• PROBLEM DESCRIPTION:
Could you give back the records exactly, taking out the pictures?

• RECORD EXCERPTS:
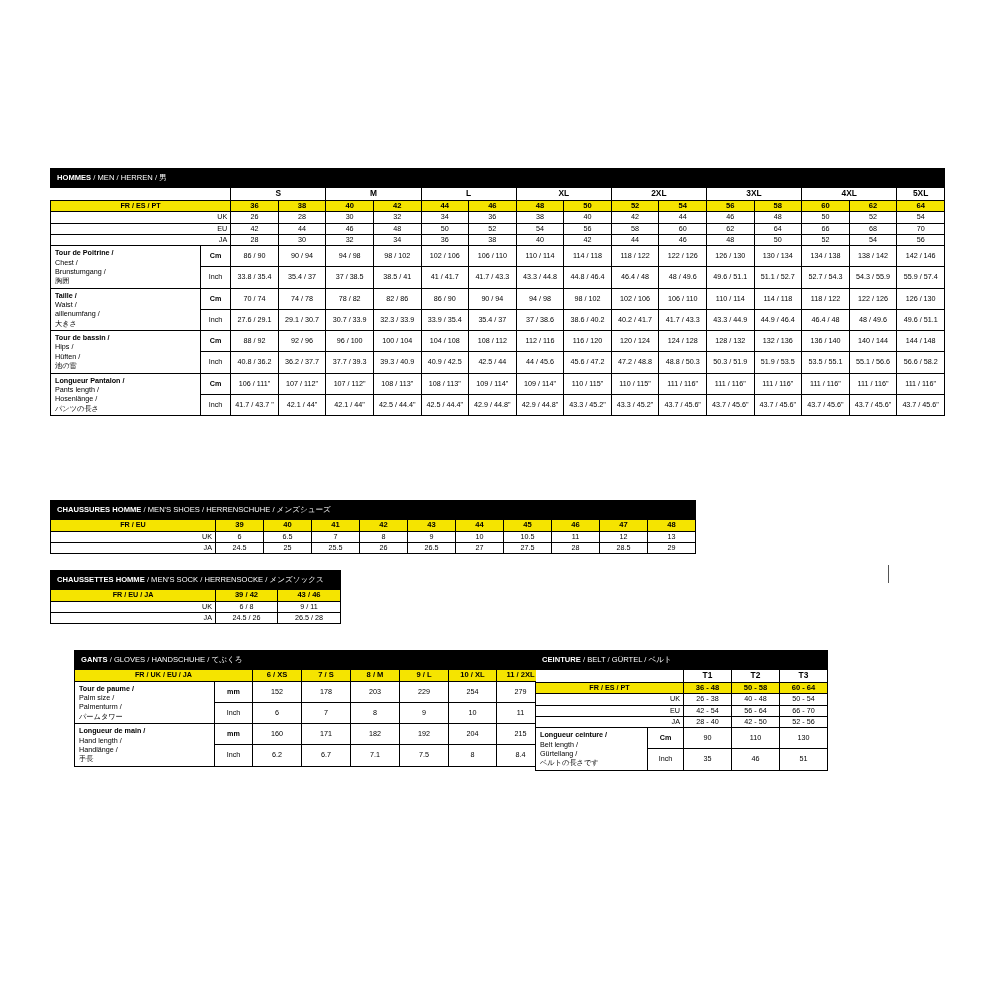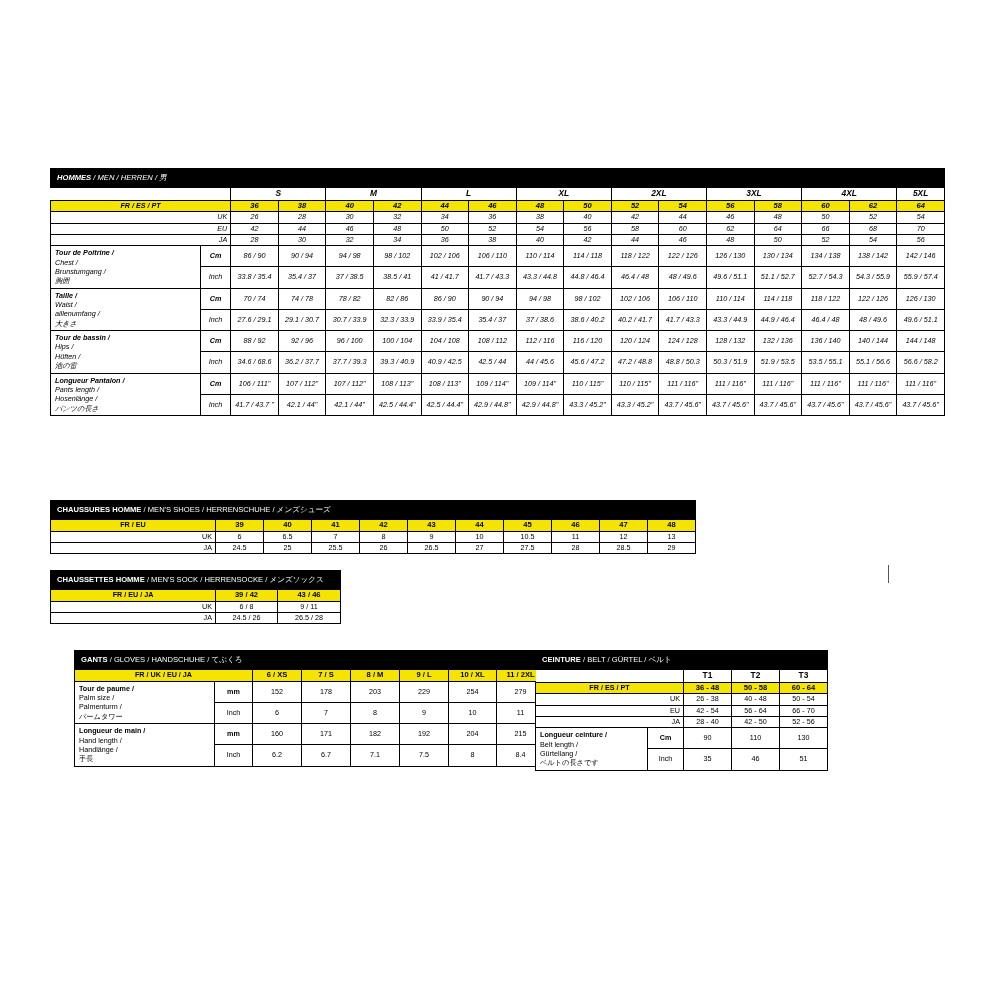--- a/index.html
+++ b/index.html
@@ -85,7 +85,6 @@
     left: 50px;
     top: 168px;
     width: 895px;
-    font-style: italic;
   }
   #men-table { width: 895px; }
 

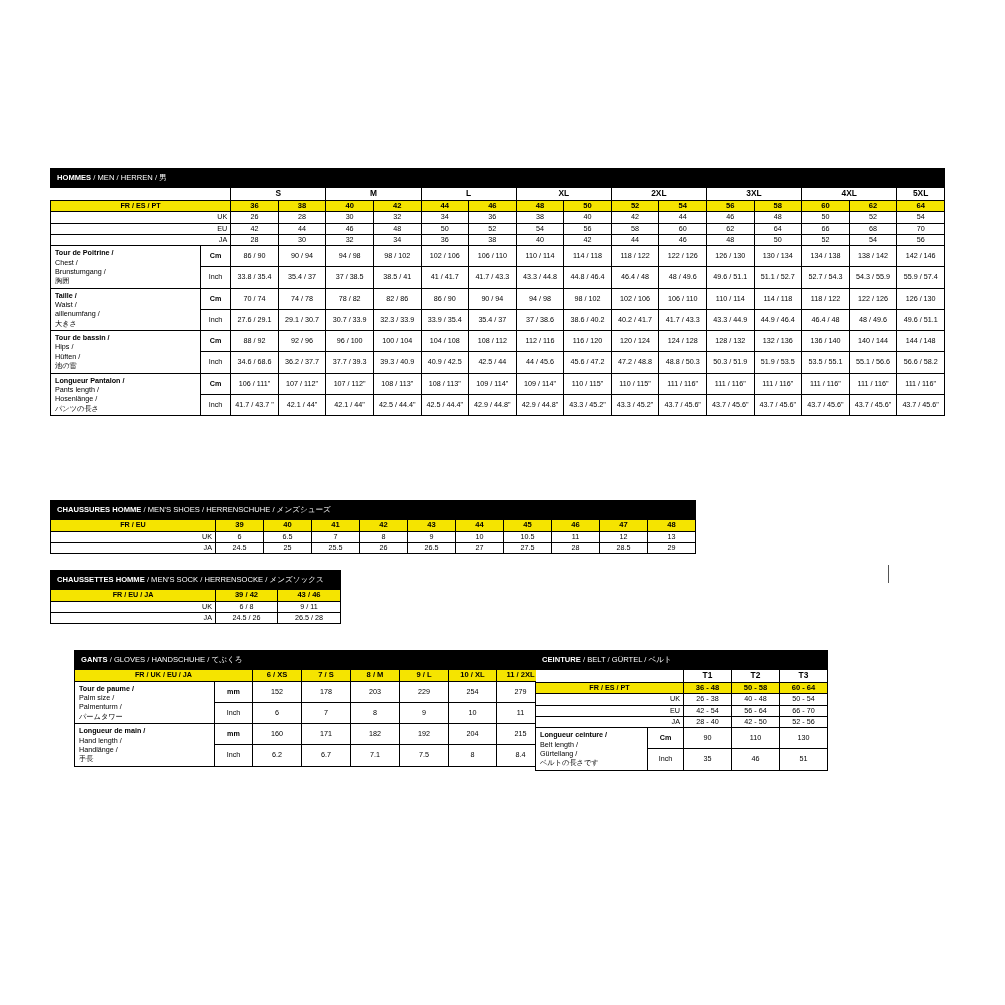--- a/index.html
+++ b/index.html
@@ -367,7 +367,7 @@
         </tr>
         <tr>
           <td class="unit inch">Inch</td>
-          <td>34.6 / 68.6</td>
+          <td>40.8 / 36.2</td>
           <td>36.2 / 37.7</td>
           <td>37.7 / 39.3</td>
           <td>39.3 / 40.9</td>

• SOLUTION:
--- a/index.html
+++ b/index.html
@@ -85,7 +85,6 @@
     left: 50px;
     top: 168px;
     width: 895px;
-    font-style: italic;
   }
   #men-table { width: 895px; }
 

--- a/index.html
+++ b/index.html
@@ -367,7 +367,7 @@
         </tr>
         <tr>
           <td class="unit inch">Inch</td>
-          <td>34.6 / 68.6</td>
+          <td>40.8 / 36.2</td>
           <td>36.2 / 37.7</td>
           <td>37.7 / 39.3</td>
           <td>39.3 / 40.9</td>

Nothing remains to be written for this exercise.